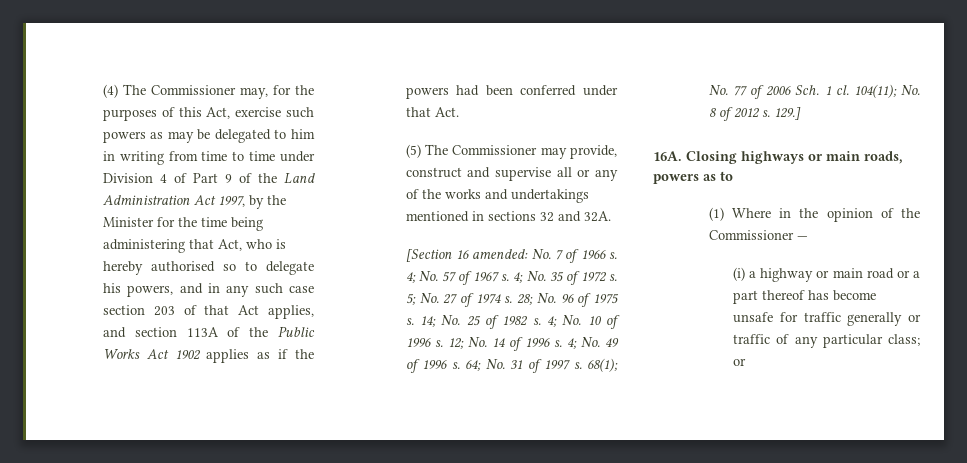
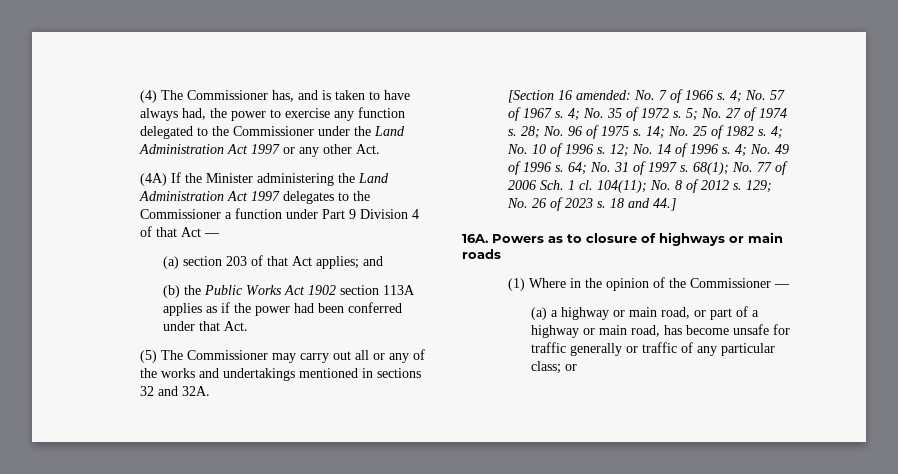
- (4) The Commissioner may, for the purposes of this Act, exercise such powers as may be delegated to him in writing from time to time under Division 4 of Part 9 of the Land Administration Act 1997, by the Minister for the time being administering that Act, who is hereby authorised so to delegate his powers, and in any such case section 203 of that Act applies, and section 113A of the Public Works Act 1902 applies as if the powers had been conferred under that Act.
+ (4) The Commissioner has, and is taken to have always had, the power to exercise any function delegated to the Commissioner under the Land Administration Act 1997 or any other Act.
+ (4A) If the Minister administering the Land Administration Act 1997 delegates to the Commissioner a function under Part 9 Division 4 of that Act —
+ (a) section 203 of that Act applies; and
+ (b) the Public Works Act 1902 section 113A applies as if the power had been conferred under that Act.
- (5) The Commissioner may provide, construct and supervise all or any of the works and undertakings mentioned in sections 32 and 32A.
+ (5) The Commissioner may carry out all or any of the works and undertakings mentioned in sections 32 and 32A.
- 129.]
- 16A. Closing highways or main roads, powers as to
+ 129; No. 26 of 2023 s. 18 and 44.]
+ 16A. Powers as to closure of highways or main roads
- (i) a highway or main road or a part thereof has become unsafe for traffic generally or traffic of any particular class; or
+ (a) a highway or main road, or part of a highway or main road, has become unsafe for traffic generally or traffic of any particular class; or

☆ ☆ ☆ ☆ ☆ ☆ ☆

What's needed is every line above, retyped exactly and free of pictures.

- (4) The Commissioner may, for the purposes of this Act, exercise such powers as may be delegated to him in writing from time to time under Division 4 of Part 9 of the Land Administration Act 1997, by the Minister for the time being administering that Act, who is hereby authorised so to delegate his powers, and in any such case section 203 of that Act applies, and section 113A of the Public Works Act 1902 applies as if the powers had been conferred under that Act.
+ (4) The Commissioner has, and is taken to have always had, the power to exercise any function delegated to the Commissioner under the Land Administration Act 1997 or any other Act.
+ (4A) If the Minister administering the Land Administration Act 1997 delegates to the Commissioner a function under Part 9 Division 4 of that Act —
+ (a) section 203 of that Act applies; and
+ (b) the Public Works Act 1902 section 113A applies as if the power had been conferred under that Act.
- (5) The Commissioner may provide, construct and supervise all or any of the works and undertakings mentioned in sections 32 and 32A.
+ (5) The Commissioner may carry out all or any of the works and undertakings mentioned in sections 32 and 32A.
- 129.]
- 16A. Closing highways or main roads, powers as to
+ 129; No. 26 of 2023 s. 18 and 44.]
+ 16A. Powers as to closure of highways or main roads
- (i) a highway or main road or a part thereof has become unsafe for traffic generally or traffic of any particular class; or
+ (a) a highway or main road, or part of a highway or main road, has become unsafe for traffic generally or traffic of any particular class; or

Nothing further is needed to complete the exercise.